One question often posed about Collaborative Divorce is why we insist on so much of the work being done in joint meetings. Simply put, the answer is that in-person meetings are scientifically proven — time and time again — to be the best method of having the meaningful conversations that are vital to reaching durable agreements.

As you read this, there are people out there applying rigorous scientific techniques to figuring out the most effective means of communication. Why? Not just because they're touchy-feely do-gooders (although some are), but because the way we communicate can translate to huge gains or losses — whether in the boardroom or in divorce.

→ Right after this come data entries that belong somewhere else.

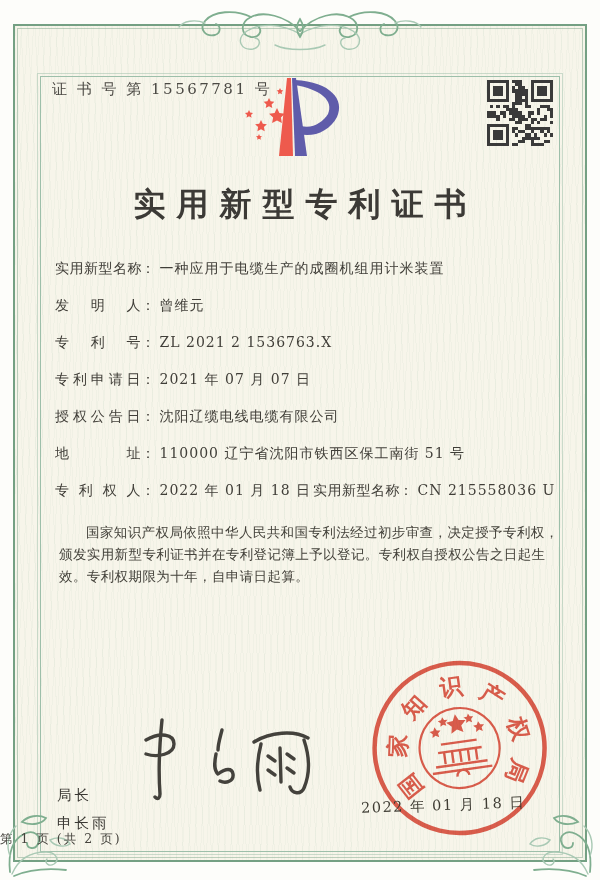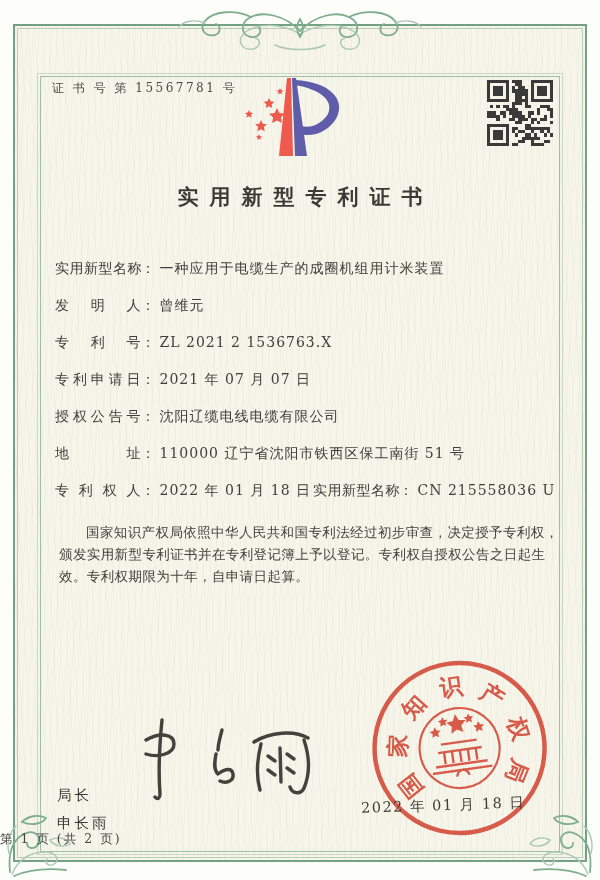--- a/index.html
+++ b/index.html
@@ -24,7 +24,7 @@
   .corner-br{right:2px;bottom:2px;transform:scaleX(-1);}
 
   
-  .cert-no{position:absolute;left:52px;top:80px;font-size:12px;color:#4b4944;letter-spacing:2.5px;}
+  .cert-no{position:absolute;left:52px;top:80px;font-size:15px;color:#4b4944;letter-spacing:2.5px;}
   .logo{position:absolute;left:235px;top:70px;width:135px;height:108px;}
   .qr{position:absolute;left:487px;top:80px;width:66px;height:66px;}
   .title{position:absolute;top:183px;left:0;width:100%;text-align:center;

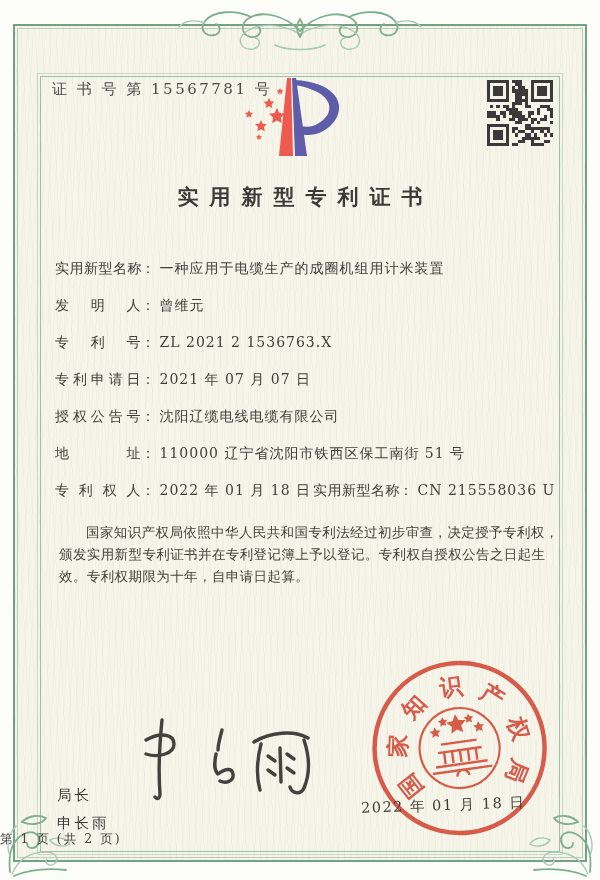--- a/index.html
+++ b/index.html
@@ -28,7 +28,7 @@
   .logo{position:absolute;left:235px;top:70px;width:135px;height:108px;}
   .qr{position:absolute;left:487px;top:80px;width:66px;height:66px;}
   .title{position:absolute;top:183px;left:0;width:100%;text-align:center;
-    font-size:21px;font-weight:600;color:#3c3a36;letter-spacing:11px;padding-left:11px;box-sizing:border-box;}
+    font-size:32px;font-weight:600;color:#3c3a36;letter-spacing:11px;padding-left:11px;box-sizing:border-box;}
 
   
   .content{position:absolute;top:258px;left:55px;right:28px;color:#403e38;}

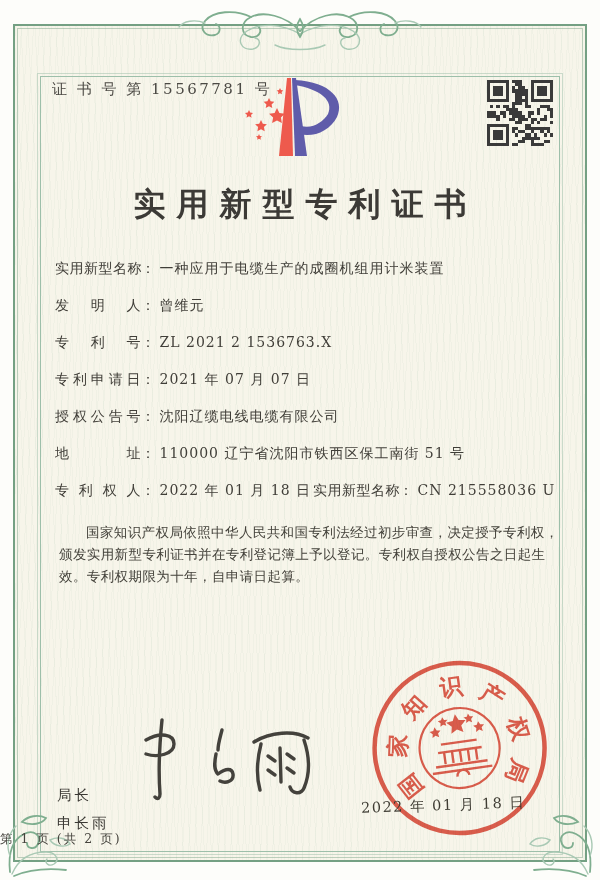--- a/index.html
+++ b/index.html
@@ -375,7 +375,7 @@
       <span class="flabel">专利申请日</span><span class="fcolon">：</span><span class="fvalue">2021 年 07 月 07 日</span>
     </div>
     <div class="field-row">
-      <span class="flabel">授权公告号</span><span class="fcolon">：</span><span class="fvalue">沈阳辽缆电线电缆有限公司</span>
+      <span class="flabel">授权公告日</span><span class="fcolon">：</span><span class="fvalue">沈阳辽缆电线电缆有限公司</span>
     </div>
     <div class="field-row">
       <span class="flabel">地址</span><span class="fcolon">：</span><span class="fvalue">110000 辽宁省沈阳市铁西区保工南街 51 号</span>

Consider a recent article from Harvard Business Review, No, That Meeting Could Not Have Been an Email, describing two studies on the perils of email communication. The article is well worth reading in its entirety, but here is a quick summary. In the first study, email recipients were asked to distinguish serious statements from sarcasm. They were successful only about half the time — roughly equivalent to a coin toss. In the second study, the outcomes of interviews conducted over email showed significant biases that weren't present when the same interviews were conducted by phone. The upshot of both studies was that "humans consistently overestimate the ability of an email receiver’s ability to ascertain context, and that when we lack this information, we often fill in the gaps with stereotypes and potentially faulty guesses."

In divorce, "stereotypes and potentially faulty guesses" are rampant. Even in the best of times, couples make incorrect assumptions about each other. We misread each other's tones of voice. We presume to know each other's underlying intentions. We attribute undue significance to some statements and not enough significance to other statements. Email exacerbates those communication challenges to a degree that cannot be tolerated in principled divorce negotiations.

It's not easy to sit at a table and talk about divorce. It's downright hard. It's messy and uncomfortable, and the desire to avoid it is very understandable. Still, it's the best way to actually understand each other — particularly when, as in Collaborative Divorce, there are professionals in the room to help — and ultimately reach meaningful agreements for your respective futures.

Don't just take my word for it. It's science.